I know I’m late to this, but I think it’s an interesting area.
With regard to the CMI team’s perspective on MI2’s ambiguity: I always figured that literalizing its predecessor’s ending was more about making a judgment call not to disappoint what they perceived were the audience’s expectations (“What’s this soluble daydream hokum doing in my pirate game?”), rather than it necessarily representing a personal distaste or rejection of the innuendos Ron was making.
Skirting that stuff may have in fact been partly out of respect, with the thinking being “Only Ron can wrap up whatever it is he was driving that, so we’ll just proceed from the escape hatch we were given instead of trying to divine intentions he himself might not have mapped out.” Which, by Ron’s own admission, he in fact hadn’t.
Maybe I’m giving too much credit for forward-thinking here, but just look at the way, by intention or by accident, things worked out in the end: Ron was able to complete the statement he was making without having to pretend the other games didn’t exist. Those interim sequels successfully kept the bench warm for the creator’s eventual return -- they didn’t override Ron’s vision so much as postpone it, and it’s probably ungenerous to think this happened entirely by dumb luck. Every team brought their own tastes to the way they grappled with that shoddy seventeenth century electrical wiring, but it was grappled with.
CMI seems to have the reputation of being the Monkey Island game that steers the clearest of the meta-angle that Ron was toiling in, but I think it’s a little underappreciated in this regard. It definitely carries the torch of the first two games in terms of perpetuating that surrealistic undercurrent, the anachronism/fourth wall jokes, and the near-constant theme park evocations. Both Plunder Island and Blood Island have plenty of Disneyland nods both subtle and overt, and of course the entire final act takes place at a danged theme park. The fact is, a game that truly flouted the weirdness of the series and insisted on being a pureblood, risk-adverse pirate adventure with an inflexibly straight face would not look like CMI.

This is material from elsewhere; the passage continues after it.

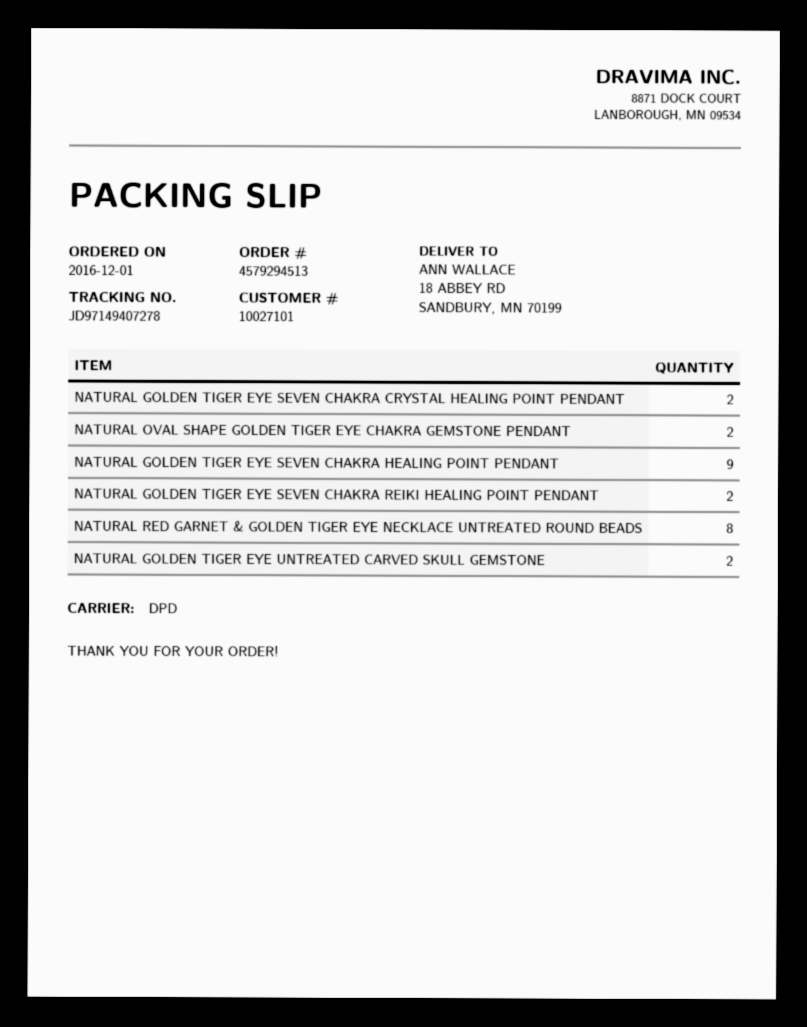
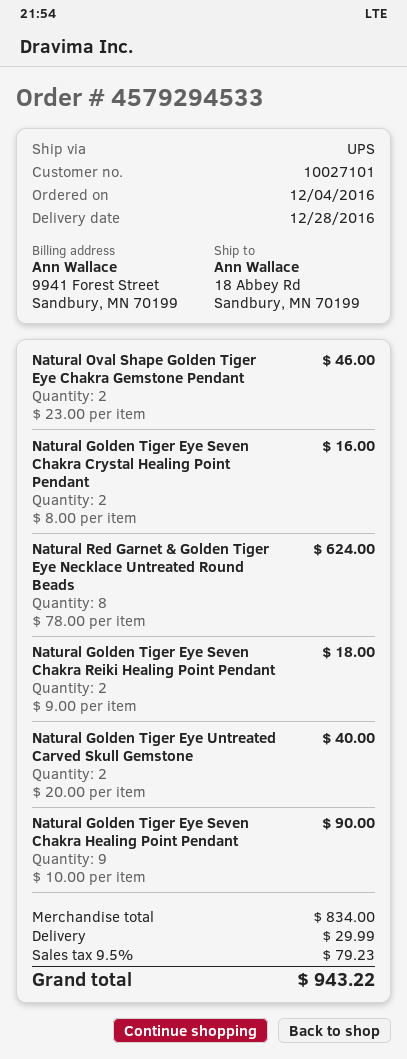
order number: 4579294513 -> 4579294533
order date: 2016-12-01 -> 2016-12-04
shipping method: DPD -> UPS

We know Ron wouldn’t have made CMI, but that game’s team was neither unconscious nor careless about recognizing the substructure going on in his games, in my opinion, and they made an earnest attempt to do that aspect justice. In the wake of Ron finally getting to have his say after thirty years, I actually find myself more impressed than ever with the ways the middle chapters walked that tricky line they were lumbered with.